Nous allons continuer. Nous avons débloqué 1,4 milliard de dollars sur deux ans pour protéger les familles et les communautés canadiennes, assurer la sécurité de nos frontières et renforcer notre état de préparation face aux menaces pour la santé publique et aux urgences. Nous allons investir 303 millions de dollars dans les deux prochaines années pour mener à bien une stratégie frontalière facilitant le passage des marchandises et des voyageurs à faible risque en Amérique du Nord tout en protégeant les Canadiens contre les menaces sur leur sécurité, et nous investissons 95 millions de dollars sur deux ans pour intensifier la sécurité des transports ferroviaires et urbains.

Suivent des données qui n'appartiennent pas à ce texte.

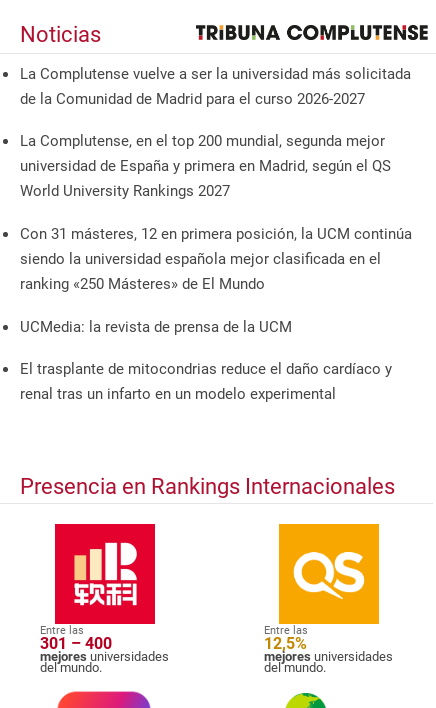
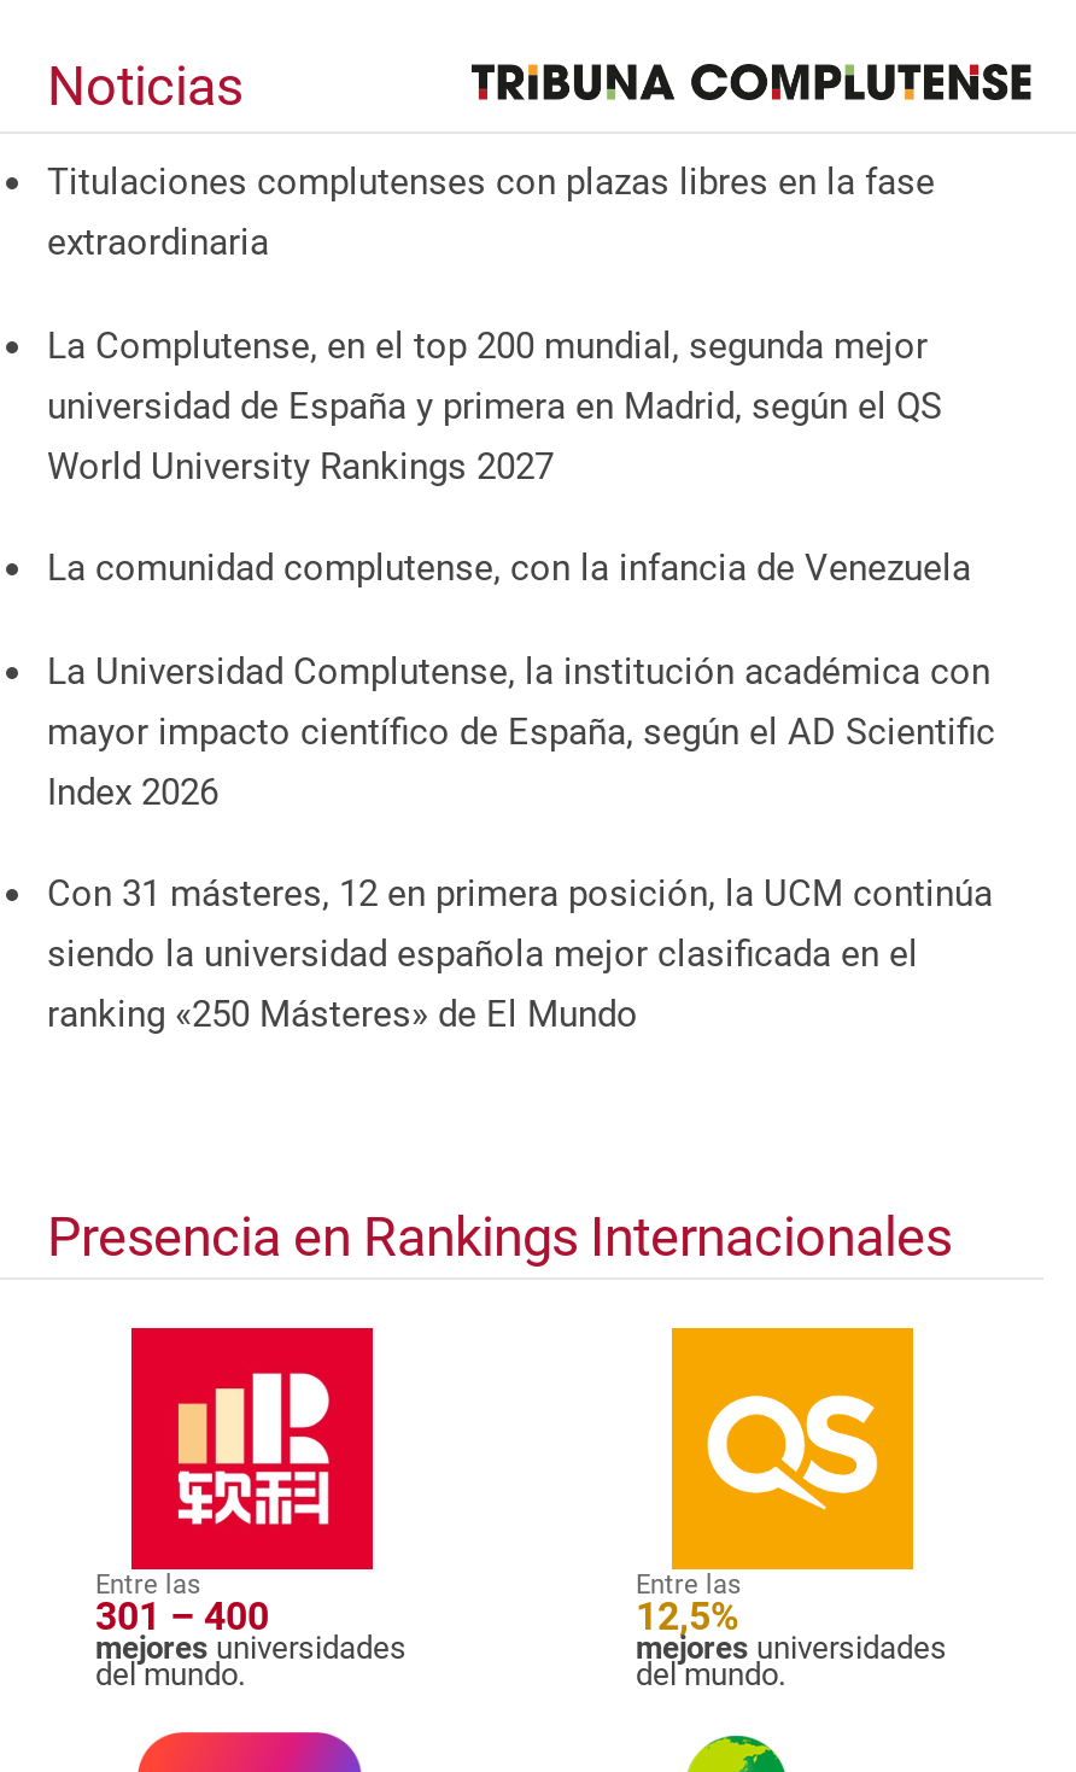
[20,65,411,108] La Complutense vuelve a ser la universidad más solicitada | de la Comunidad de Madrid para el curso 2026-2027 -> [47,160,935,264] Titulaciones complutenses con plazas libres en la fase | extraordinaria
none -> [47,546,995,813] La comunidad complutense, con la infancia de Venezuela | La Universidad Complutense, la institución académica con | mayor impacto científico de España, según el AD Scientific | Index 2026
moved [20,225,412,293] -> [47,873,993,1037]: Con 31 másteres, 12 en primera posición, la UCM continúa | siendo la universidad española mejor clasificada en el | ranking «250 Másteres» de El Mundo
[20,318,392,403] UCMedia: la revista de prensa de la UCM | El trasplante de mitocondrias reduce el daño cardíaco y | renal tras un infarto en un modelo experimental -> none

Ces investissements constituent un important engagement à assurer la protection et la sécurité de tous les Canadiens. Ils vont se traduire par des résultats concrets, en permettant la création de 1 000 nouveaux postes pour permettre à la GRC d'exécuter ses fonctions fédérales de maintien de la loi et en renforçant considérablement l'Agence des services frontaliers du Canada. Il est aussi prévu de discuter avec les municipalités et les provinces de la création de 2 500 postes dans le domaine de la police au niveau municipal.

Monsieur le président, le 23 juin sera un jour national du souvenir des victimes du terrorisme. Comme vous savez, cette date a été choisie parce que c'est l'anniversaire de l'attentat de 1985 contre un avion d'Air India, le pire attentat terroriste de toute l'histoire du Canada, à l'occasion duquel 329 personnes innocentes ont perdu la vie. Cette journée sera l'occasion de nous souvenir des victimes terrorisme et de renouveler notre détermination à lutter contre ce fléau par tous les moyens dont nous disposons. C'est aussi l'occasion de nous souvenir que le travail n'est pas terminé, que la menace perdure et que la vigilance s'impose.

Honorables sénateurs, vous le savez bien.

[Français]

Vous avez étudié la situation et les implications de notre projet de loi, et vous savez que nous avons ici une situation sérieuse mais qui, je crois, offre l'espoir d'un pays en sécurité.

[Traduction]

Vous avez fait beaucoup de travail à cet égard, un travail qui est apprécié.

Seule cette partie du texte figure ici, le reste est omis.